Saturday, November 8, 2014

Days Off


My counterpart professor, Joe, and I had the day off Thursday, and Woxsen graciously provided us a driver. First stop: The Salar Jung Museum. It's a lovely building focused mostly, but not entirely, on various aspects of the local history. There's the textiles, and the furniture, and the pottery, and the weapons rooms (note: there were no women in the weapons room; I guess that's a thing), but what intrigued us most were the manuscripts. Mostly Qurans, but a few other fine examples of the art as well.





The majority used conventional script, with all the inlays and whatnot, but a few stood out, being far ahead of their time. The practice of typography was alive and well in these parts over a thousand years ago, and no one would bat an eye if something like these showed up on the fuselage of a Gulf carrier.

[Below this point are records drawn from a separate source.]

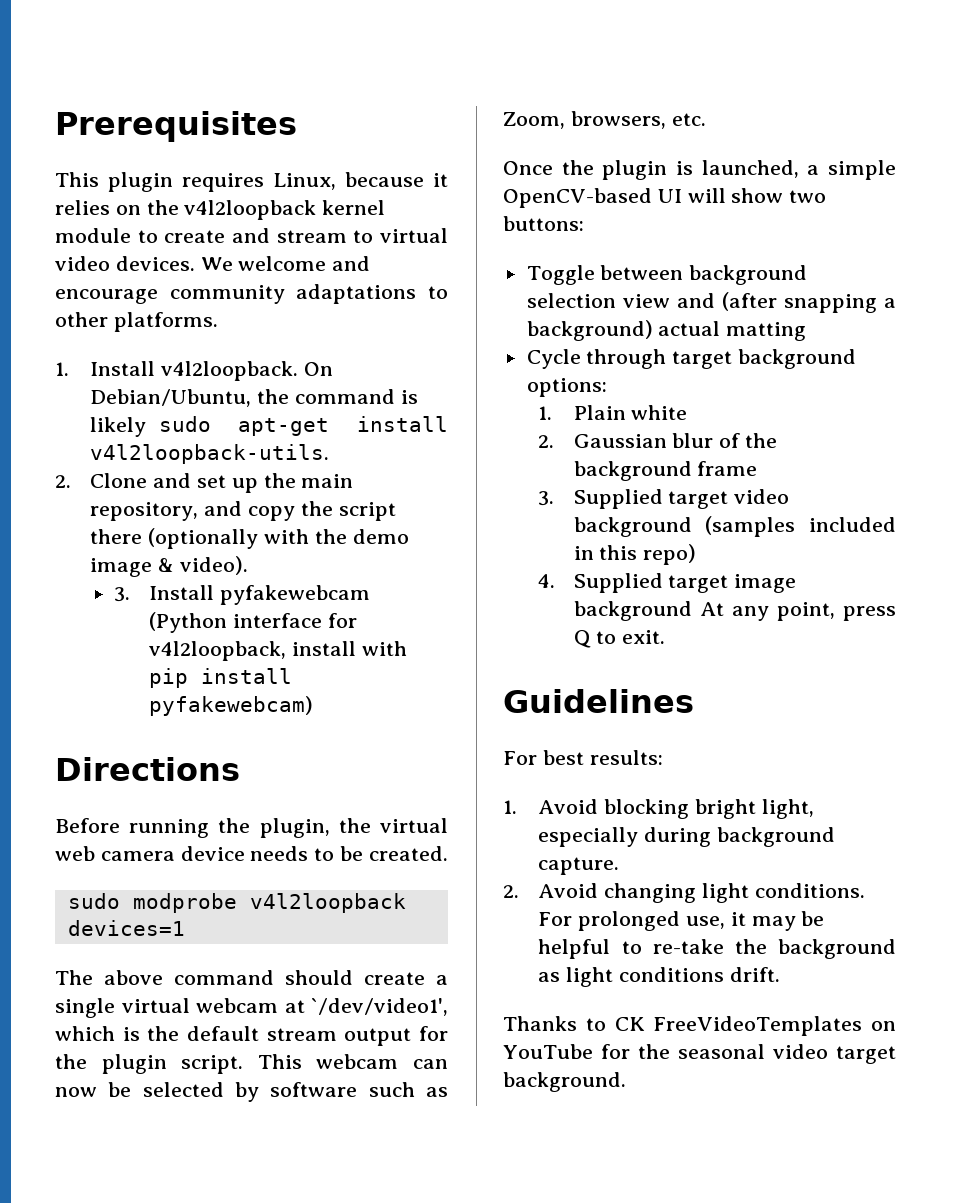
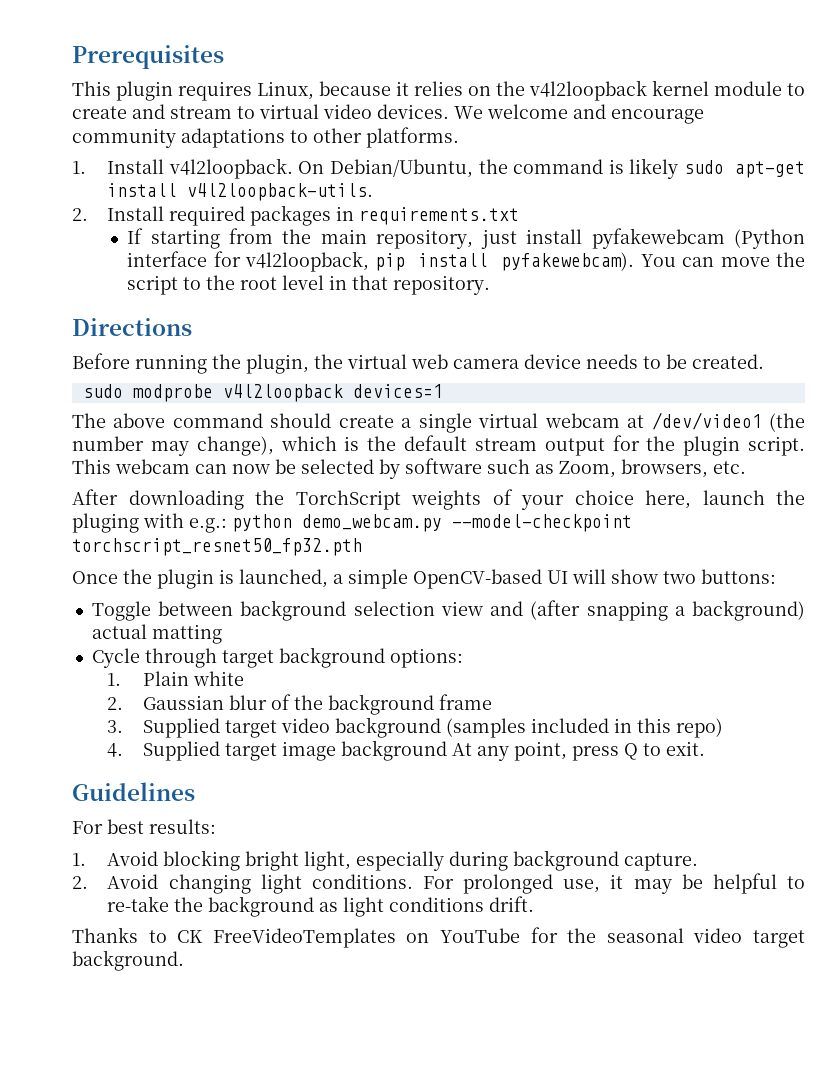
[90,473,354,493] [90,501,396,521] [90,528,409,549] [90,556,248,577] [113,585,215,602] Clone and set up the main repository, and copy the script there (optionally with the demo image & video). // 3. Install -> [107,205,520,226] [127,228,583,249] Install required packages in requirements.txt // If starting from the main repository, just install
[292,641,407,656] [149,668,293,688] [149,696,314,716] install with pip install pyfakewebcam) -> [375,252,805,271] [127,275,491,295] pip install pyfakewebcam). You can move the script to the root level in that repository.
[311,998,448,1016] `/dev/video1', -> [651,412,805,432] [72,436,274,456] /dev/video1 (the number may change),
(706, 119) none -> [72,489,805,510] [72,513,632,533] [72,538,362,556] // After downloading the TorchScript weights of your choice here, launch the pluging with e.g.: python demo_webcam.py --model-checkpoint torchscript_resnet50_fp32.pth

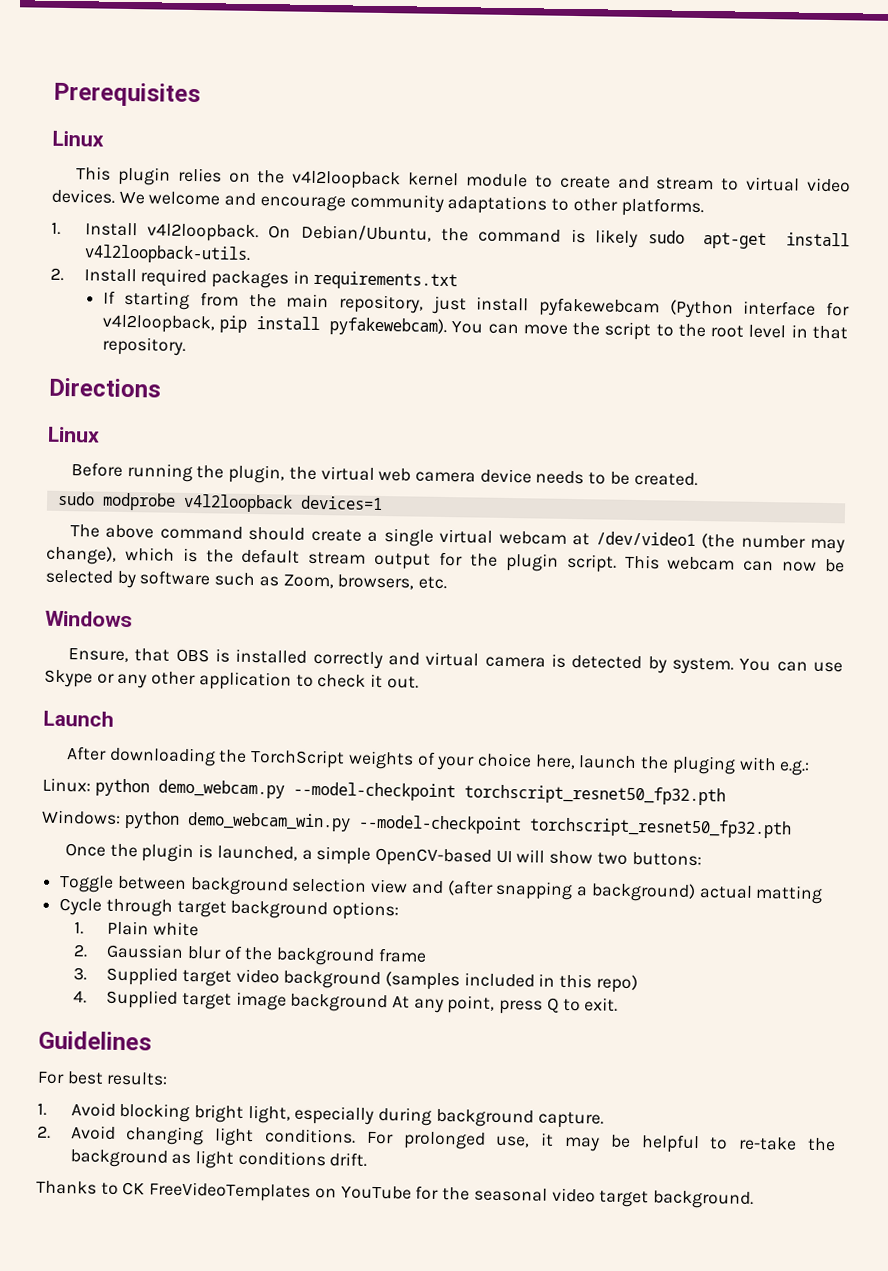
(224, 57) none -> [52,130,104,147] // Linux
[178,81,409,101] requires Linux, because it -> (171, 176) none
(192, 327) none -> [47,426,100,443] // Linux
(746, 467) none -> [45,610,133,628] [67,648,843,675] [44,669,419,691] [43,710,114,727] // Windows // Ensure, that OBS is installed correctly and virtual camera is detected by system. You can use Skype or any other application to check it out. // Launch
(227, 525) none -> [42,777,91,793] // Linux:
(362, 547) none -> [41,809,792,839] // Windows: python demo_webcam_win.py --model-checkpoint torchscript_resnet50_fp32.pth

There is also the room of canes. Having been on one earlier this year, it held a particular fascination for me: how could I have pimped it up more? There are canes with skulls and monkey heads, with a button on the back that makes the jaw open. There are hand grips in the shape of dogs and birds and women's legs. There are canes that enclose timepieces, compasses, and likely knives. Alas, a missed opportunity.



They also feature statue of the Veiled Rebecca, a 17th century Italian Import. I don't know what it's doing here, but they're mighty proud of it.

We stopped by another museum, the Nizam, in the Muslim quarter (you can tell--the signs are printed in Urdu instead of Telugu). It dedicates itself to the past century, and it advertises a serious silver fetish: silver cigar boxes, silver scroll canisters, silver models of the local market, the local dam, the local sanitarium, etc. Sorry, no pictures allowed.



From there, the Charminar, which is kind of the center of town. Also the preferred suicide venue for the despondent. Now, Woxsen had advertised our driver as a serious, weave-through-the-traffic, anywhere-you-want-to-go, knows-the-streets-like-you-know-the-back-of-your-wife kind of guy. So I'm not sure why we had to stop and ask directions six times. But we got there.



Now, this is Joe's first time in India, and I've been known to take delight in thrusting people into the maelstrom, and this one has it all: ubiquitous hawkers of fake Ray Bans, the blind and the lame, pushy silver merchants, platters of samosas going by on people's heads, dead animals, gaggles of burkas traveling in formation, desperate, grabby beggars, and near-lethal traffic. He did alright. More frightening, I'm starting to feel comfortable here.